INSTRUCTIONS FOR THE TASK >> From the listing below, extract every line in which the word "auto" appears.

···

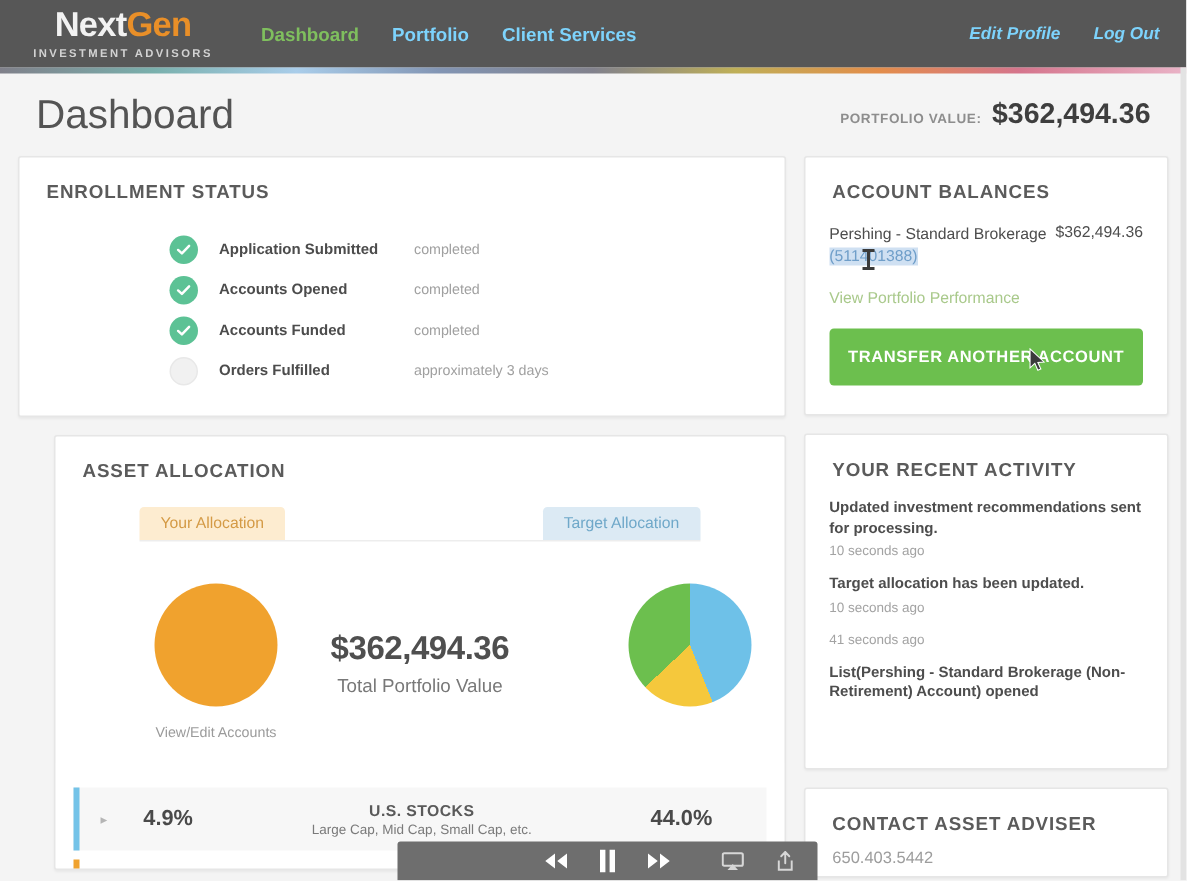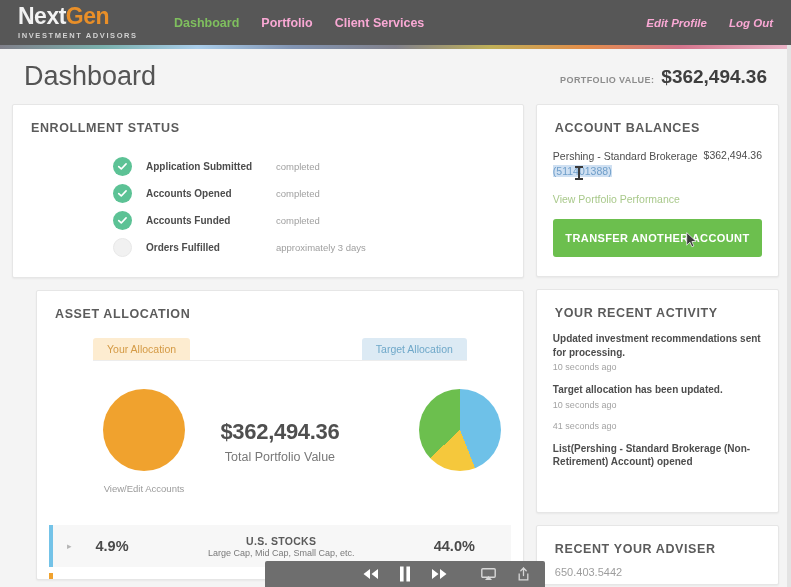--- a/index.html
+++ b/index.html
@@ -14,7 +14,7 @@
   
   .navbar {
     position: relative; height: 45px; background: #575757;
-    display: flex; align-items: center; padding: 0 18px;
+    display: flex; align-items: center; padding: 0 18px; text-align: center;
   }
   .brand { display: flex; flex-direction: column; justify-content: center; width: 128px; }
   .brand-top { font-size: 23px; font-weight: bold; letter-spacing: -0.5px; line-height: 1; }

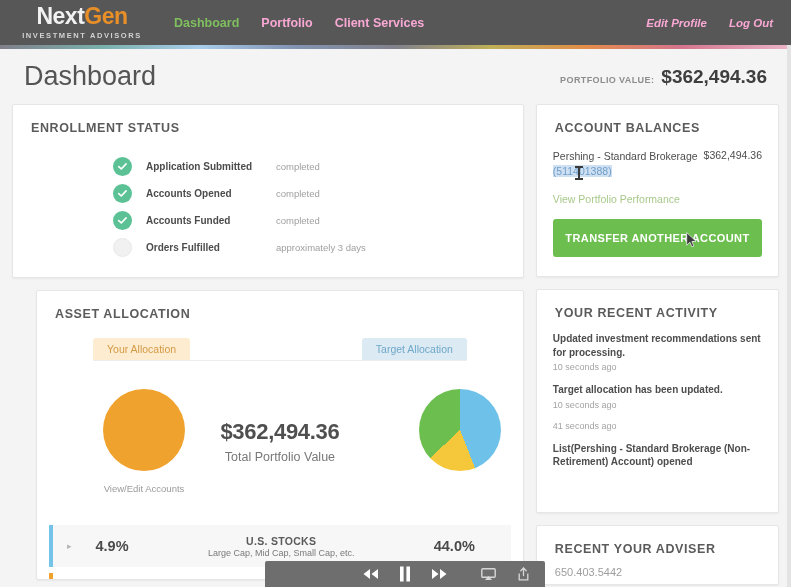--- a/index.html
+++ b/index.html
@@ -25,7 +25,7 @@
     font-weight: bold; margin-top: 3px;
   }
   .nav-links { display: flex; align-items: center; gap: 22px; margin-left: 28px; }
-  .nav-link { font-size: 12.5px; color: #f9a8d4; font-weight: bold; cursor: pointer; white-space: nowrap; }
+  .nav-link { font-size: 12.5px; color: #7dd3fc; font-weight: bold; cursor: pointer; white-space: nowrap; }
   .nav-link.active { color: #7fbf5e; }
   .nav-right { margin-left: auto; display: flex; align-items: center; gap: 22px; }
   .nav-right .nav-link { font-weight: bold; font-size: 11.5px; font-style: italic; }

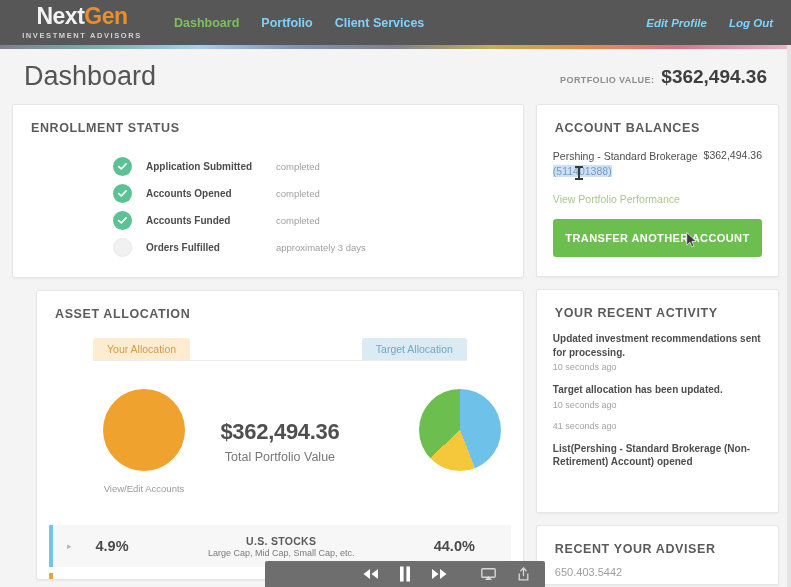--- a/index.html
+++ b/index.html
@@ -319,7 +319,7 @@
       </div>
 
       <div class="card contact">
-        <div class="card-title">RECENT YOUR ADVISER</div>
+        <div class="card-title">CONTACT ASSET ADVISER</div>
         <div class="contact-phone">650.403.5442</div>
       </div>
 

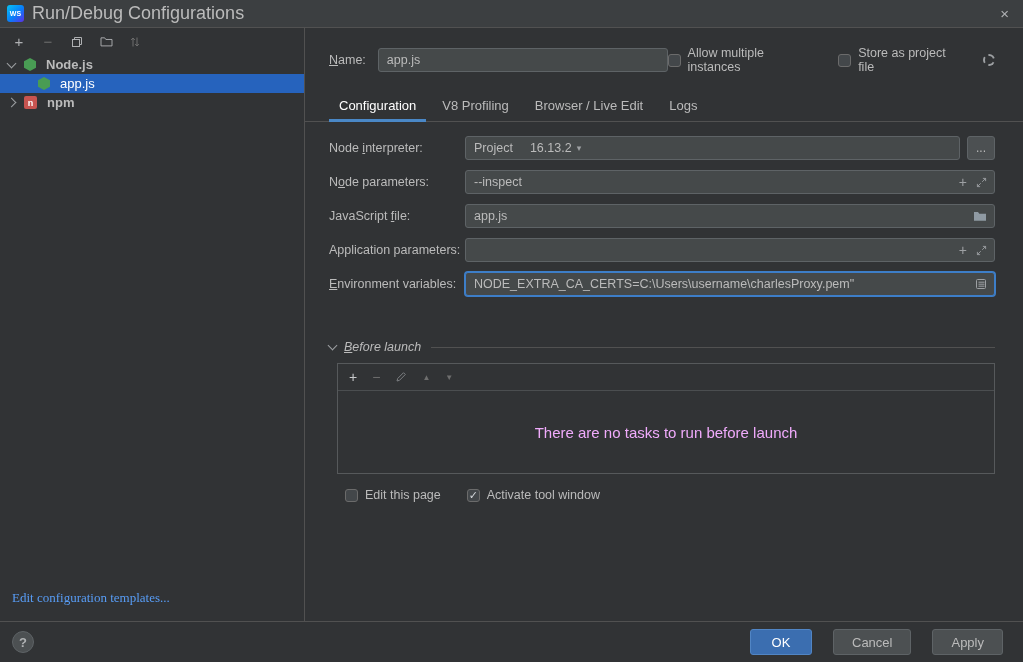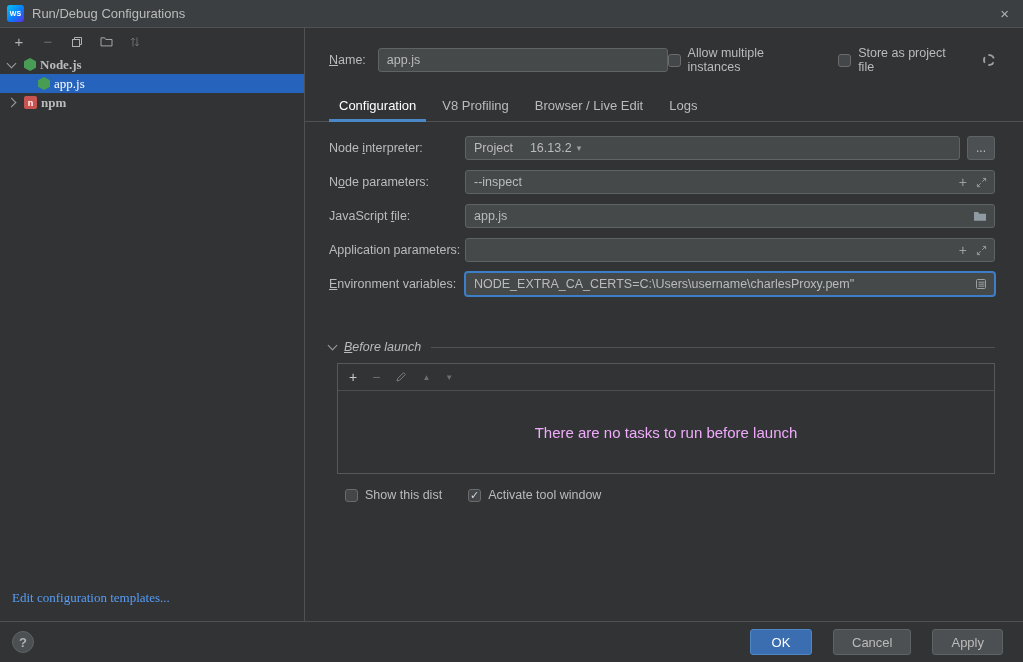--- a/index.html
+++ b/index.html
@@ -30,7 +30,7 @@
   .ws-badge{width:17px;height:17px;margin:0 8px 0 7px;border-radius:3px;
             background:linear-gradient(135deg,#07c3f2 0%,#087cfa 55%,#5f2ee5 100%);
             color:#fff;font-size:7px;font-weight:bold;display:flex;align-items:center;justify-content:center;}
-  .titlebar .title{font-size:13px;color:#bbbbbb;}
+  .titlebar .title{font-size:18px;color:#bbbbbb;}
   .titlebar .close{margin-left:auto;padding:0 14px;font-size:15px;color:#afb1b3;cursor:default;}
 
   

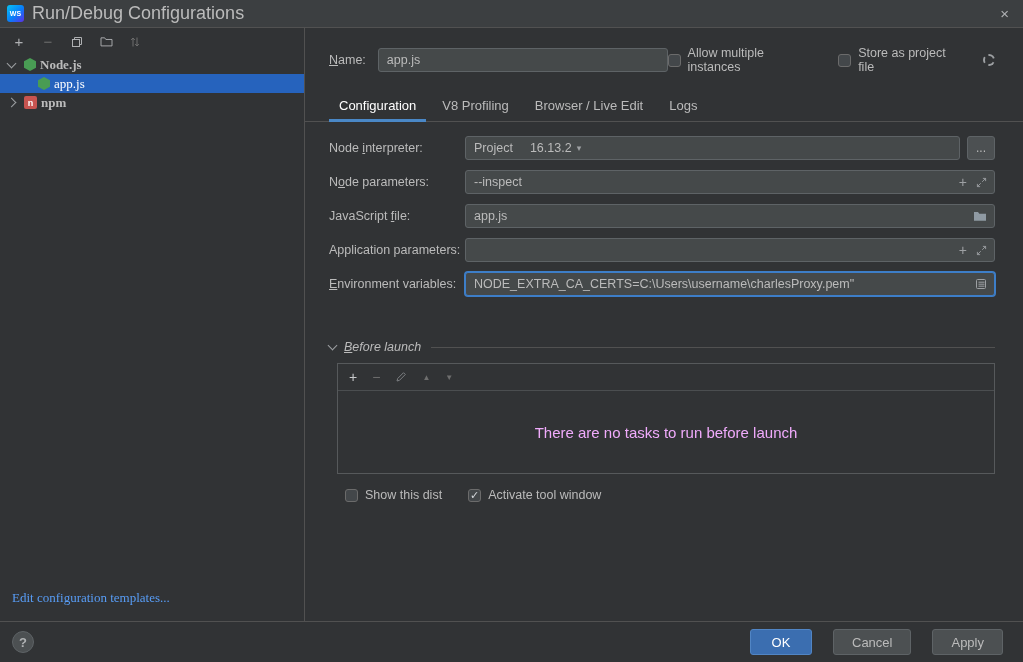--- a/index.html
+++ b/index.html
@@ -45,7 +45,7 @@
   .tree{flex:0 0 auto;}
   .tree-row{height:19px;display:flex;align-items:center;font-size:13px;padding-left:8px;}
   .tree-row.selected{background:var(--selection);color:#ffffff;padding-left:38px;}
-  .tree-row .tree-label{margin-left:4px;font-family:Liberation Serif, serif;}
+  .tree-row .tree-label{margin-left:10px;}
   .tree-row .bold{font-weight:bold;}
   .chev{width:7px;height:7px;border-right:1.6px solid var(--icon);border-bottom:1.6px solid var(--icon);
         display:inline-block;flex:0 0 auto;}

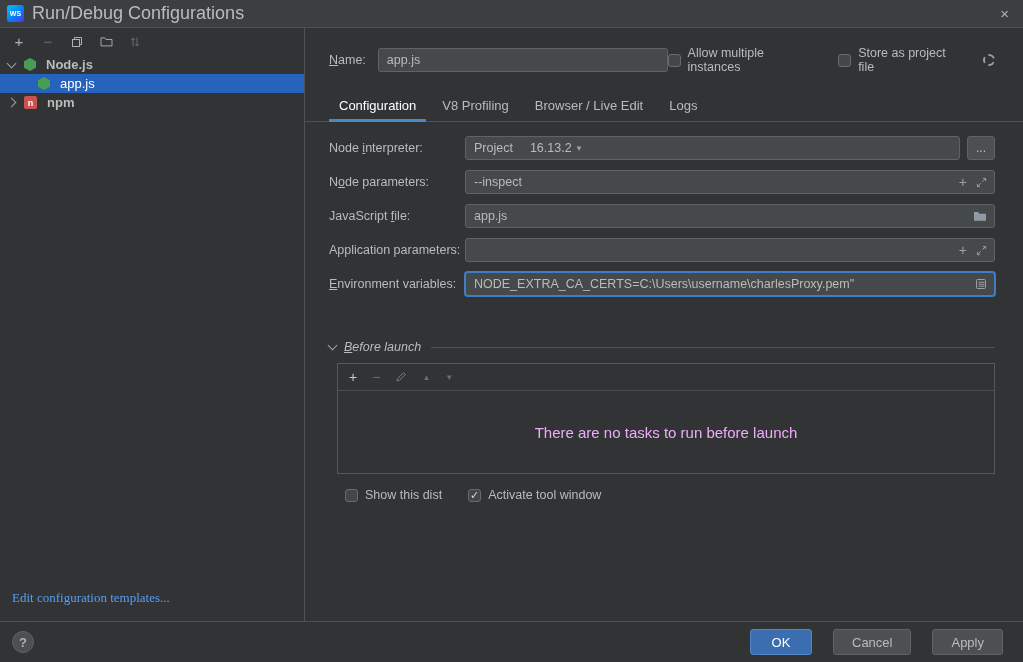--- a/index.html
+++ b/index.html
@@ -306,7 +306,7 @@
       <div class="page-options">
         <label class="cb-label">
           <span class="cb"></span>
-          <span>Show this dist</span>
+          <span>Edit this page</span>
         </label>
         <label class="cb-label">
           <span class="cb">✓</span>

···

SOLUTION FOR THIS TASK >>
   .nav-right { margin-left: auto; display: flex; align-items: center; gap: 22px; }
   .titlebar .close{margin-left:auto;padding:0 14px;font-size:15px;color:#afb1b3;cursor:default;}
   .tree{flex:0 0 auto;}
         display:inline-block;flex:0 0 auto;}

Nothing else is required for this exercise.